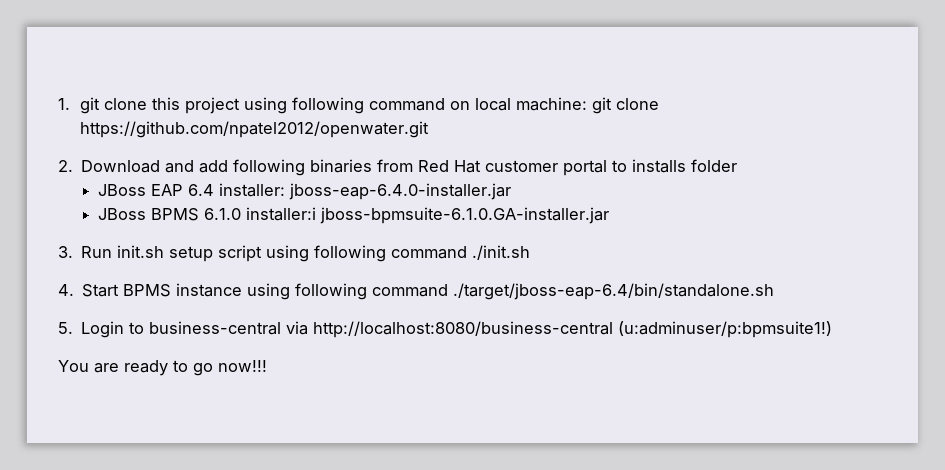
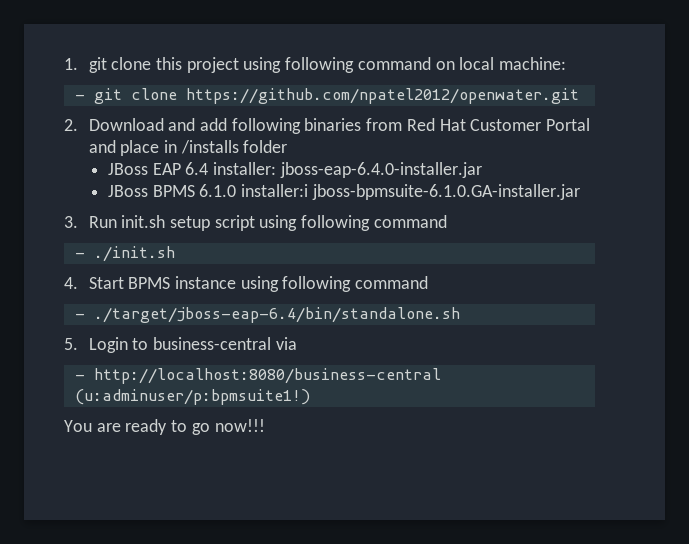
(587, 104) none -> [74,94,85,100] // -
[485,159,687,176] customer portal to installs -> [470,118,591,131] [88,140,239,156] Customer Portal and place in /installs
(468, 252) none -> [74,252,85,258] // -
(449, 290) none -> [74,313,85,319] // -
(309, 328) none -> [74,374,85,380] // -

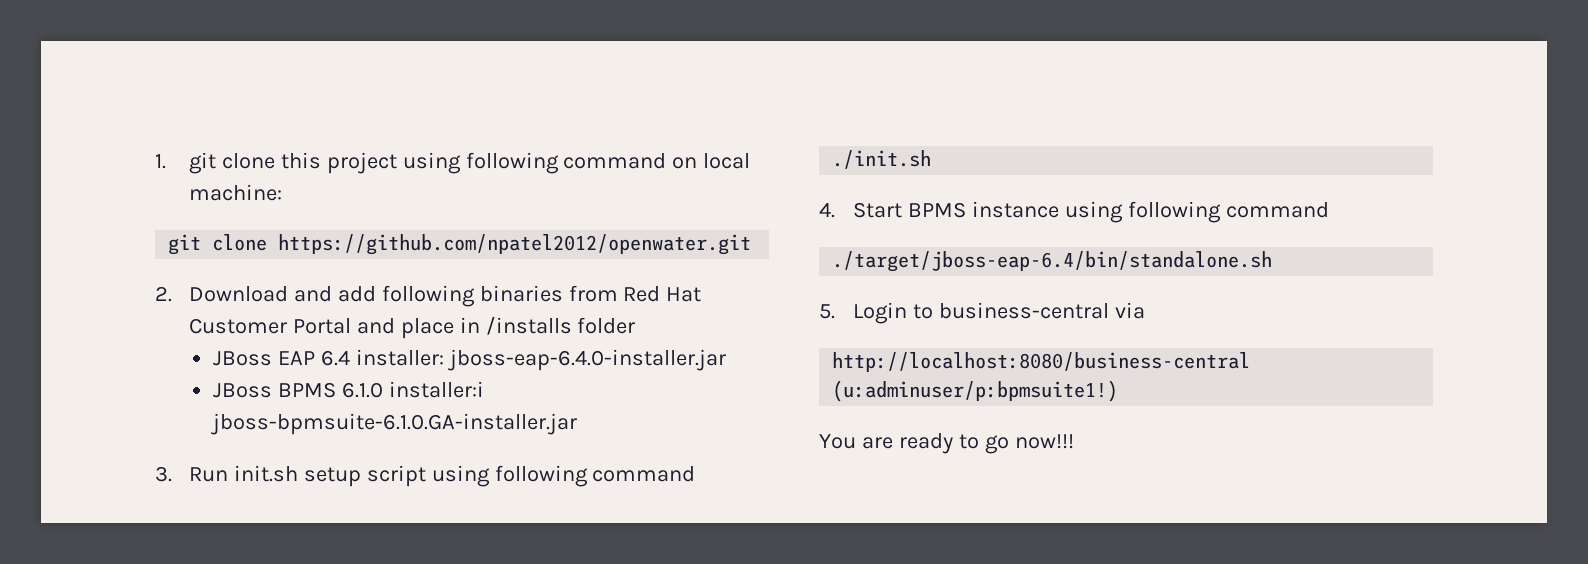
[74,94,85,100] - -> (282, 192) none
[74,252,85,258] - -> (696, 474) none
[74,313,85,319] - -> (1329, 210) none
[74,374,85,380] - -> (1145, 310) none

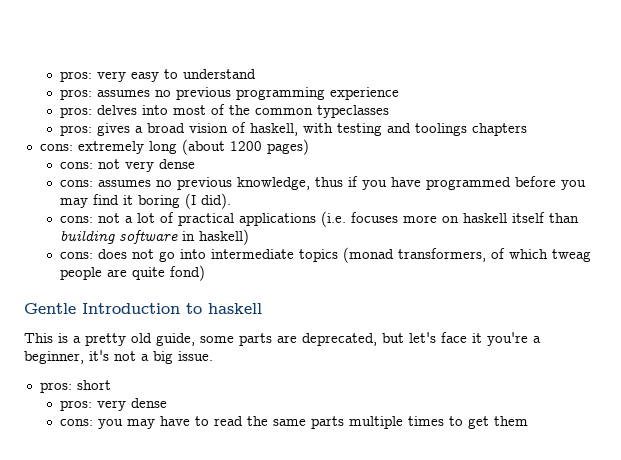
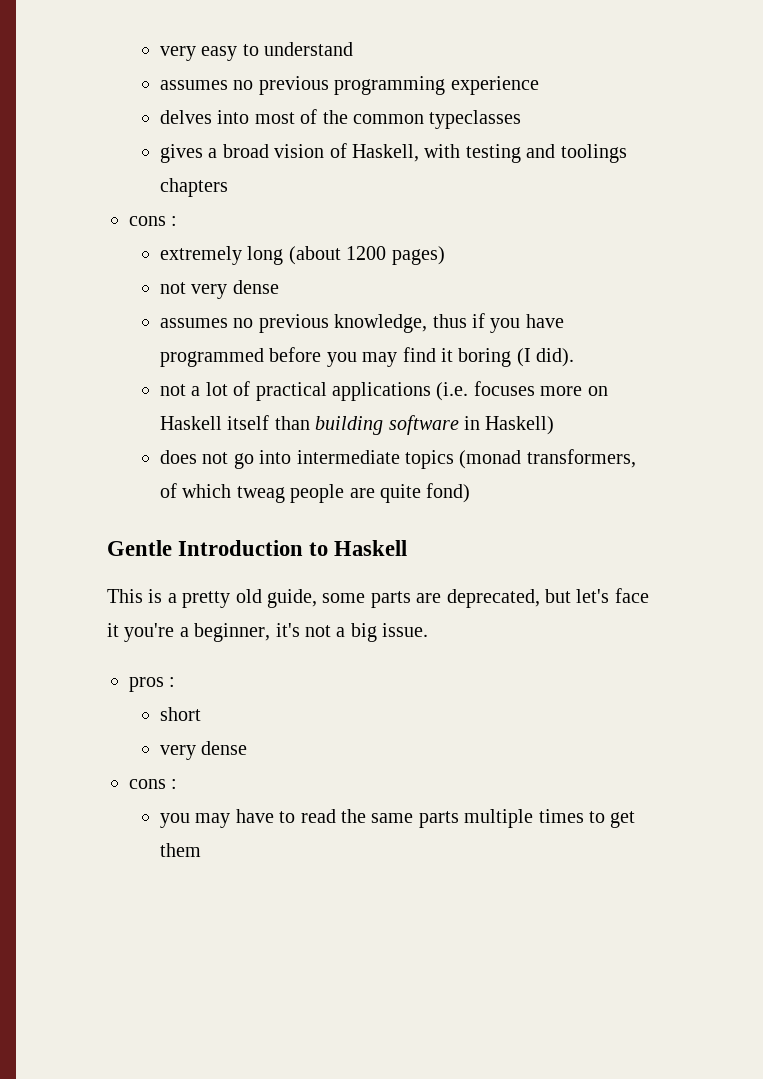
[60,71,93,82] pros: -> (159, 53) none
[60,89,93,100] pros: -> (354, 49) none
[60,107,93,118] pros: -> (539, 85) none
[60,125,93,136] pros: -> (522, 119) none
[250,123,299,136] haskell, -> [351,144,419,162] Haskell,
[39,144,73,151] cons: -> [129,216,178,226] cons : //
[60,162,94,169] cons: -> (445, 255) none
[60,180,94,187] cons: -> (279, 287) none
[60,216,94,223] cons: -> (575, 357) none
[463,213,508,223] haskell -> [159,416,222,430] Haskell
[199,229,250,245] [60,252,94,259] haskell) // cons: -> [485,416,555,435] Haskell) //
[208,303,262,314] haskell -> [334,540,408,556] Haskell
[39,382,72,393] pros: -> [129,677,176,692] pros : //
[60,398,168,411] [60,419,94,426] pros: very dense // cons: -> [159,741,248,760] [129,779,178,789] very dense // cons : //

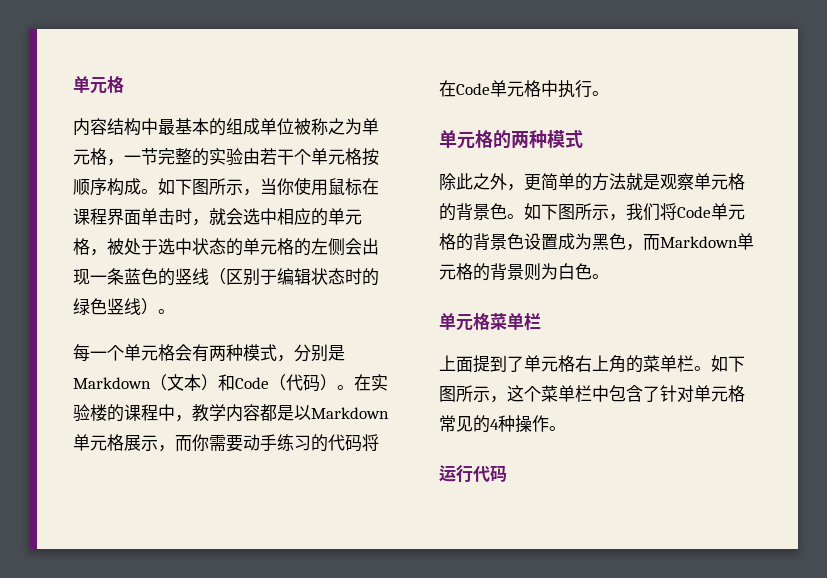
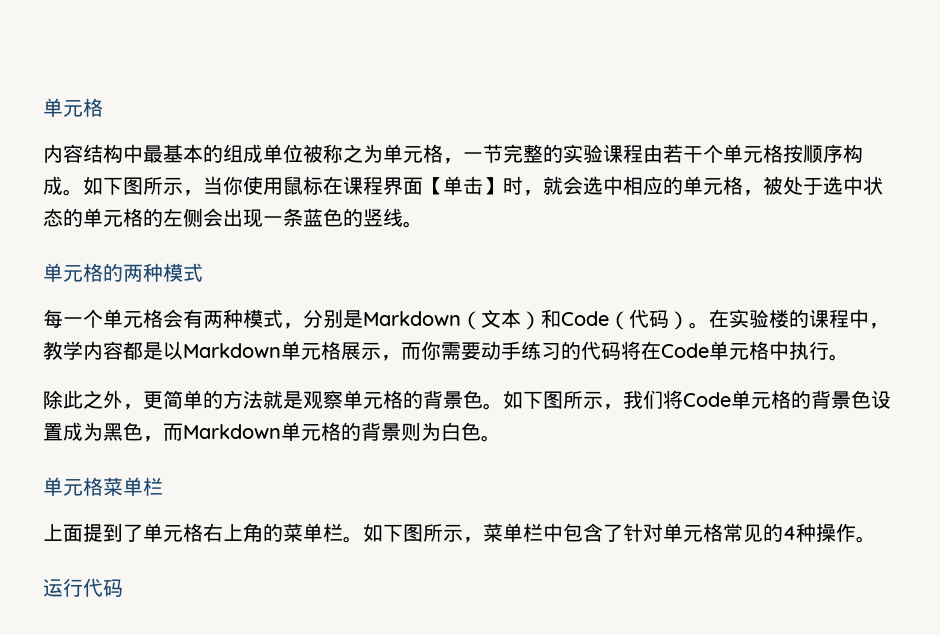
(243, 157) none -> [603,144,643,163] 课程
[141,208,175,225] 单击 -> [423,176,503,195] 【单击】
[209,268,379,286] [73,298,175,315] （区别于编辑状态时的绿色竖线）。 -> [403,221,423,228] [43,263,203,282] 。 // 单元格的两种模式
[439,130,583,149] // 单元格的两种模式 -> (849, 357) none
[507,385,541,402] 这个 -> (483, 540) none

__Directions__. What is needed is an exact copy of only the lines above from the one with "[208,303,262,314] haskell ->" to the one with "[209,268,379,286] [73,298,175,315] （区别于编辑状态时的绿色竖线）。", both kept, with every picture left out.

__Task response__.
[208,303,262,314] haskell -> [334,540,408,556] Haskell
[39,382,72,393] pros: -> [129,677,176,692] pros : //
[60,398,168,411] [60,419,94,426] pros: very dense // cons: -> [159,741,248,760] [129,779,178,789] very dense // cons : //

(243, 157) none -> [603,144,643,163] 课程
[141,208,175,225] 单击 -> [423,176,503,195] 【单击】
[209,268,379,286] [73,298,175,315] （区别于编辑状态时的绿色竖线）。 -> [403,221,423,228] [43,263,203,282] 。 // 单元格的两种模式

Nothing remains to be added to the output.